The old Howard Hill axiom - "upon release, with both hands do nothing".

That's a habit that will ruin archery for that archer. First you have to convince the archer that it's a bad thing, then he should get on a blank bale until a good habit replaces the bad one.


----------



## mike 66 (Jan 21, 2010)

*i will be glad to help.....*

you must relate to student, telling them they must be like statue of liberty. by holding perfect still when excuting shot. if any movement occurs the arrow will follow. missing the spot. i always tell them to count to 3 after the shot then drop bow. then work on follow through.. this works for me. and kids.....:shade:


----------



## AndyVandy (May 9, 2009)

Thanks for the help.

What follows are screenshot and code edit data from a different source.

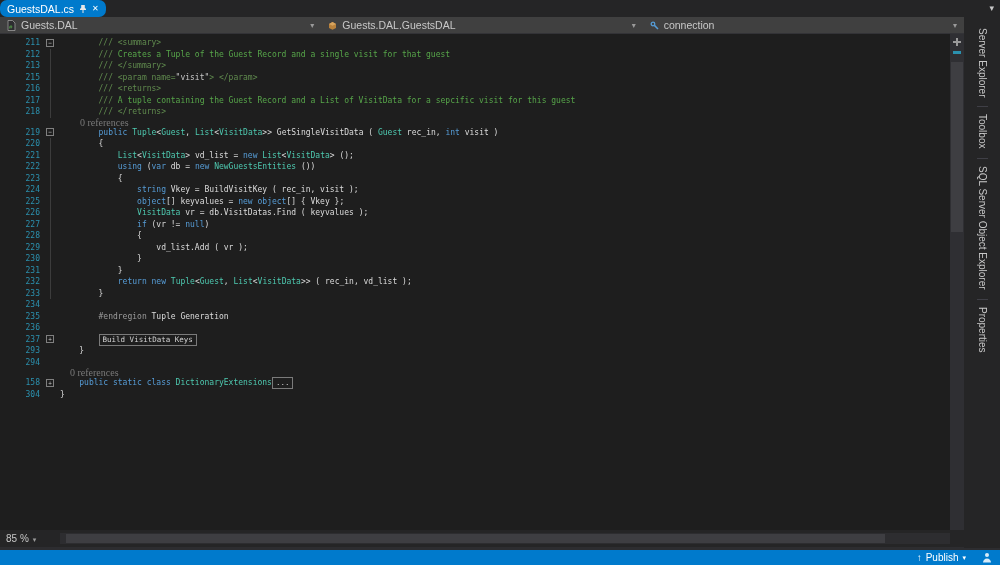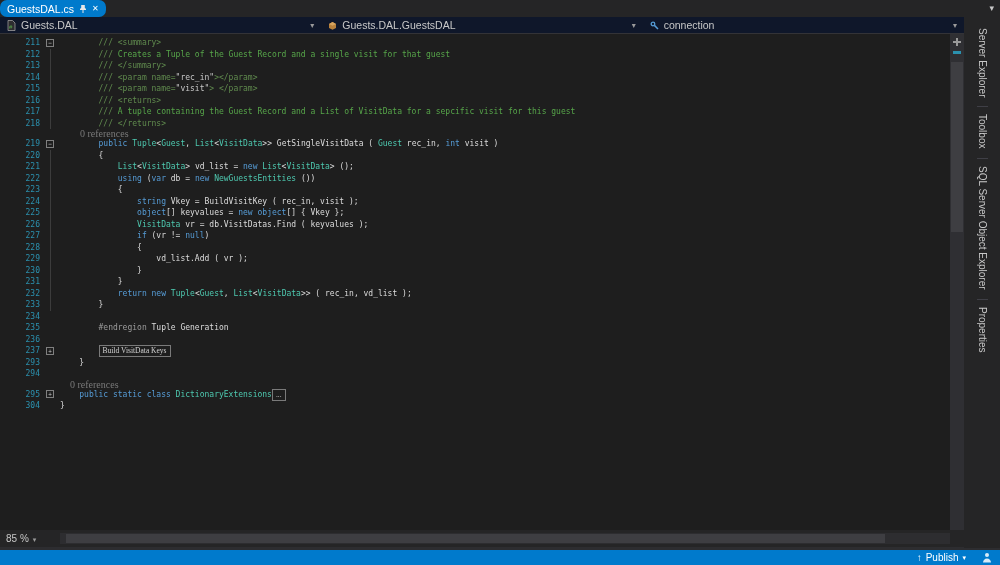--- a/index.html
+++ b/index.html
@@ -14,7 +14,7 @@
   .tab-chevron{position:absolute;right:6px;top:3px;color:#c8c8c8;font-size:9px;}
 
   
-  .navbar{position:absolute;top:17px;left:0;width:964px;height:17px;background:#0f172a;
+  .navbar{position:absolute;top:17px;left:0;width:964px;height:17px;background:#404040;
           display:flex;border-bottom:1px solid #333337;box-sizing:border-box;}
   .nav-dd{flex:1;display:flex;align-items:center;gap:5px;padding:0 7px;font-size:10.5px;color:#c8c8c8;min-width:0;}
   .nav-dd .dd{margin-left:auto;font-size:8px;color:#9a9a9a;}

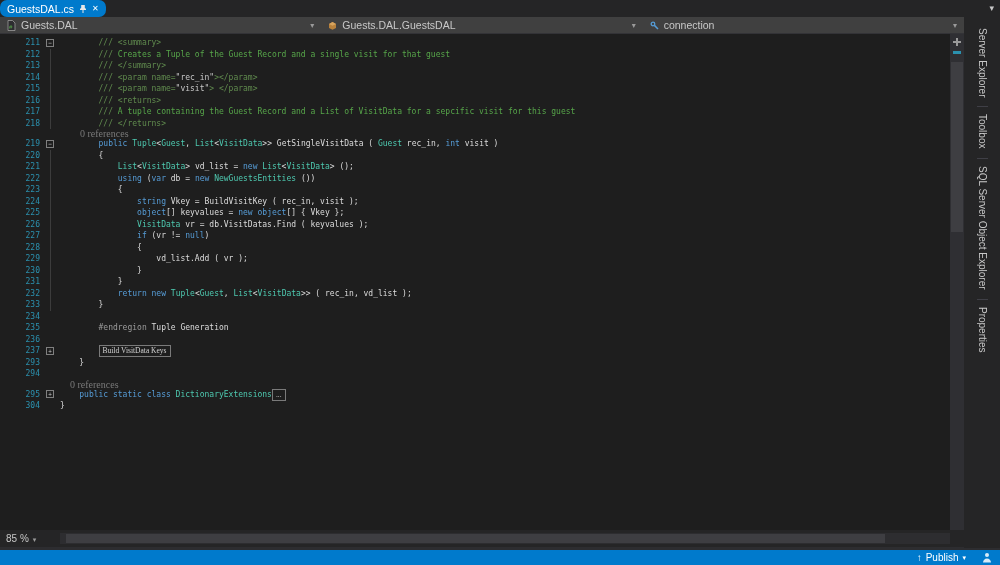--- a/index.html
+++ b/index.html
@@ -145,13 +145,6 @@
           <span class="codetext"><span class="tok-ct">        /// &lt;/summary&gt;</span></span>
         </div>
         <div class="line">
-          <span class="lineno">214</span>
-          <span class="fold">
-            <span class="foldline"></span>
-          </span>
-          <span class="codetext"><span class="tok-ct">        /// &lt;param name=</span><span class="tok-cs">"rec_in"</span><span class="tok-ct">&gt;&lt;/param&gt;</span></span>
-        </div>
-        <div class="line">
           <span class="lineno">215</span>
           <span class="fold">
             <span class="foldline"></span>

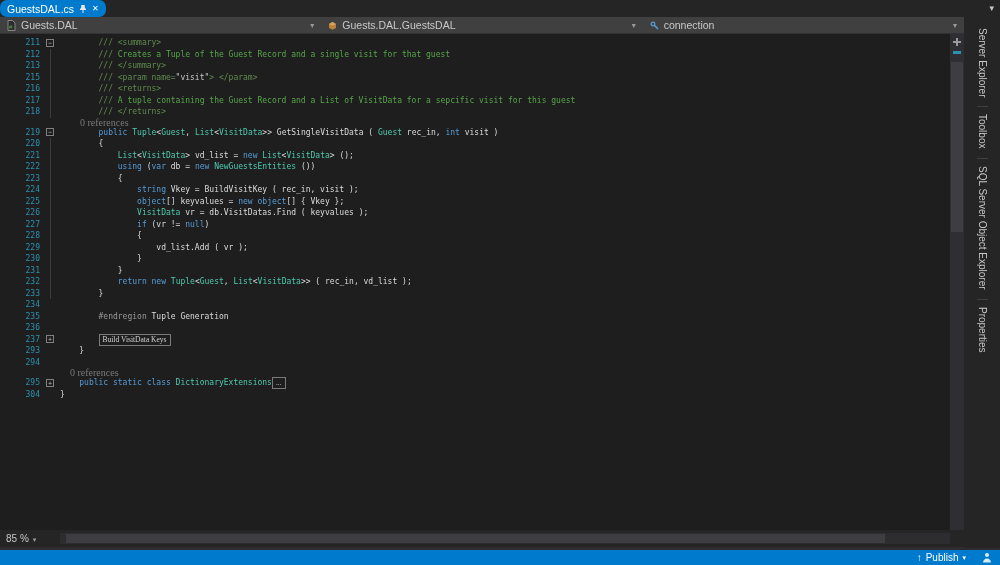--- a/index.html
+++ b/index.html
@@ -36,7 +36,7 @@
   .tok-c{color:#57a64a}.tok-ct{color:#608b4e}.tok-cs{color:#c8c8c8}
   .tok-k{color:#569cd6}.tok-t{color:#4ec9b0}.tok-p{color:#dcdcdc}.tok-d{color:#9b9b9b}
   .tok-box{display:inline-block;color:#d4d4d4;border:1px solid #7a7a7a;padding:0 3px;height:10px;
-           line-height:9px;font-size:7.5px;vertical-align:top;font-family:Liberation Serif, serif;}
+           line-height:9px;font-size:7.5px;vertical-align:top;}
 
   
   .vscroll{position:absolute;top:34px;left:950px;width:14px;height:496px;background:#2f2f33;}

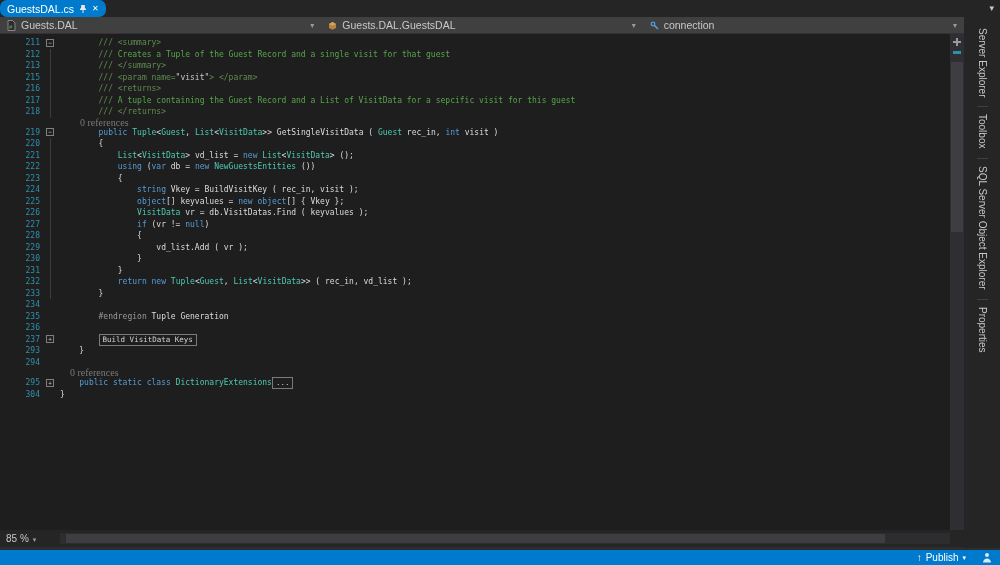--- a/index.html
+++ b/index.html
@@ -320,7 +320,7 @@
           <span class="codetext lens">    0 references</span>
         </div>
         <div class="line">
-          <span class="lineno">295</span>
+          <span class="lineno">158</span>
           <span class="fold">
             <span class="foldbox">+</span>
           </span>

I try these tips out.


----------



## Big Ragu (Feb 27, 2008)

*Expand!!!*

Teach them to expand on the bow as if shooting a rubber band, instead of there wanting to contract at the shot! If they anticipate the shot, all kinds of detrimental things will occur such as what you described. Holding the bow arm pointing at the target until impact is critacle in the finish of the shot.


----------



## oldschoolcj5 (Jun 8, 2009)

I coach NASP archery with these same Genesis bows - LOT O FUN!!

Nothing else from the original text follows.